Luego hay calma chicha hasta la primavera. Algunas ventas de costureros, dos o tres máquinas de coser y tela por metros. En espera de un milagro, hago punto de media. Mis diseños se venden bastante bien. Sobre todo las nanas para recién nacidos, las bufandas y los jerséis de algodón hechos a ganchillo.
Cierro la tienda de doce a dos y como en casa sola. A veces, cuando hace buen tiempo, voy con Danièle y Françoise a tomar un sándwich en la terraza de L’Estaminet o del Café Leffe, en la plaza Héros.

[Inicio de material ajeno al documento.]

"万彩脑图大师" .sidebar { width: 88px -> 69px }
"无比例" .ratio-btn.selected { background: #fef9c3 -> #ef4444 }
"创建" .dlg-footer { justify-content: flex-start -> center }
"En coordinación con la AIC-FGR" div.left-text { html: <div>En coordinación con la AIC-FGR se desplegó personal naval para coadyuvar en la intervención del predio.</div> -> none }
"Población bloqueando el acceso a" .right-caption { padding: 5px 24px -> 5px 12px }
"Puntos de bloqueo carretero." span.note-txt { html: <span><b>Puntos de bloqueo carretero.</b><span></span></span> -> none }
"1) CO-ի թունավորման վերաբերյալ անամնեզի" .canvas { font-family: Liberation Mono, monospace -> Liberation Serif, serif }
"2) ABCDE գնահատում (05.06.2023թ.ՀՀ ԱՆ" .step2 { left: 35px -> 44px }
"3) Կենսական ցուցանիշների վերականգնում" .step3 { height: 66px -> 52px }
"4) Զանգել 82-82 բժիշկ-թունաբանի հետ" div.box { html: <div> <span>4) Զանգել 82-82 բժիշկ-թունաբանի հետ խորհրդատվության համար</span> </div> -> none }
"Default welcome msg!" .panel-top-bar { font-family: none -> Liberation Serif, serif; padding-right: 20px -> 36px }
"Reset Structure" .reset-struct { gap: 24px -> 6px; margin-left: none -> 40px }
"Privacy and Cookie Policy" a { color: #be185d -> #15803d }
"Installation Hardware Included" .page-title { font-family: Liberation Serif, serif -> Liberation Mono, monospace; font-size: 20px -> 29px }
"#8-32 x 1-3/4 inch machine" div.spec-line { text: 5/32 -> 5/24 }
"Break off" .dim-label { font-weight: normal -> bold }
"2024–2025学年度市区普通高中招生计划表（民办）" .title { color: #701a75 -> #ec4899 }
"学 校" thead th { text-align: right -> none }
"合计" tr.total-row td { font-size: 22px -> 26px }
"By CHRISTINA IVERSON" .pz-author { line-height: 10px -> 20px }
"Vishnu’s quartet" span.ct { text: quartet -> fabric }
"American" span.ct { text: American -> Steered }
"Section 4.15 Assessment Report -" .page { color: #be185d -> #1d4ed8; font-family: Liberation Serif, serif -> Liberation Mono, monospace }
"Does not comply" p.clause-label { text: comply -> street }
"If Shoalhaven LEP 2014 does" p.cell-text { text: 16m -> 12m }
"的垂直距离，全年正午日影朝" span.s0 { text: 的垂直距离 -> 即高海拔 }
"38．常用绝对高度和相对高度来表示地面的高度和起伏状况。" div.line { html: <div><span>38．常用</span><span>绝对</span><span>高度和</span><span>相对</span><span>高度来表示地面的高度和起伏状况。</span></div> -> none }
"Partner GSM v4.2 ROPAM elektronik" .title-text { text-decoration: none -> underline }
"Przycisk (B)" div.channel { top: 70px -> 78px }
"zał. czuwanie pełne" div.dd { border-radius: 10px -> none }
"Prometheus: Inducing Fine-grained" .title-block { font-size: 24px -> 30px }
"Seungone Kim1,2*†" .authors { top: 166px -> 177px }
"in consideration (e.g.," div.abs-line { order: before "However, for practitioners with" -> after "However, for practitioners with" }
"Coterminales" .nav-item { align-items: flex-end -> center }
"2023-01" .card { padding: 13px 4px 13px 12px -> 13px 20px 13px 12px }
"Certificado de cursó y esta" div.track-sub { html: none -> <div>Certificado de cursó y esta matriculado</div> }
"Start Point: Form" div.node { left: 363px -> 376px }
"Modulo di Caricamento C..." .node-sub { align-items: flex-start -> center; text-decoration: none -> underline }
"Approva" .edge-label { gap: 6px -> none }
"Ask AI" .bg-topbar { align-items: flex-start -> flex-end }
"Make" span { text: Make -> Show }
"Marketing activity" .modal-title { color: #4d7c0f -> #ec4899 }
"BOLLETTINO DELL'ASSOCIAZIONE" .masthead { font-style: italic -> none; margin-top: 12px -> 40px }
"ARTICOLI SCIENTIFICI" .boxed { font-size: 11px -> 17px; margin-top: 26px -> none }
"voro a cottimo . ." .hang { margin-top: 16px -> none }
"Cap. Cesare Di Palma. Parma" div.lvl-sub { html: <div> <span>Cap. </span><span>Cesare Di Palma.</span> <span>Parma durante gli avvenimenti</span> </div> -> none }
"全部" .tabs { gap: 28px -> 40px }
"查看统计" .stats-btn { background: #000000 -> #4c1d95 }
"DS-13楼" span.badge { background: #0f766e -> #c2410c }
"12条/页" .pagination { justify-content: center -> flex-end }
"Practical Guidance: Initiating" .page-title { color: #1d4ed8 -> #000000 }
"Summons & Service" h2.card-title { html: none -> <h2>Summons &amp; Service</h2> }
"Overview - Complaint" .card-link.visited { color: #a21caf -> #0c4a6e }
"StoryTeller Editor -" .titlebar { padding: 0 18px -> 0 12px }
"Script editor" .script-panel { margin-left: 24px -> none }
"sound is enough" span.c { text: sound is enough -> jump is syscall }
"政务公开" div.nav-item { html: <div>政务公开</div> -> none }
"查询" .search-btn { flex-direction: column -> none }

Las gemelas son guapas. Sé de sobra que me utilizan para poner de relieve sus cinturas finas, sus piernas largas y sus ojos claros de gacela deliciosamente asustada. Sonríen a los hombres que comen solos o acompañados de otro hombre, hacen monerías, a veces ronronean. Sus cuerpos envían mensajes, sus suspiros son botellas lanzadas al mar, y en ocasiones un hombre atrapa una durante el tiempo de un café, de una promesa susurrada, de una desilusión… Los hombres tienen tan poca imaginación… Luego llega la hora de volver a abrir nuestros establecimientos. Es siempre en ese momento, en el camino de regreso, cuando nuestras mentiras afloran de nuevo a la superficie. Estoy harta de esta ciudad, tengo la impresión de vivir en una novela histórica, ¡aaahhh, me asfixio!, dice Danièle, dentro de un año estaré lejos, al sol, me operaré el pecho. Si tuviera dinero, añade Françoise, lo dejaría todo, así, sin más ni más, de un día para otro. ¿Y tú, Jo?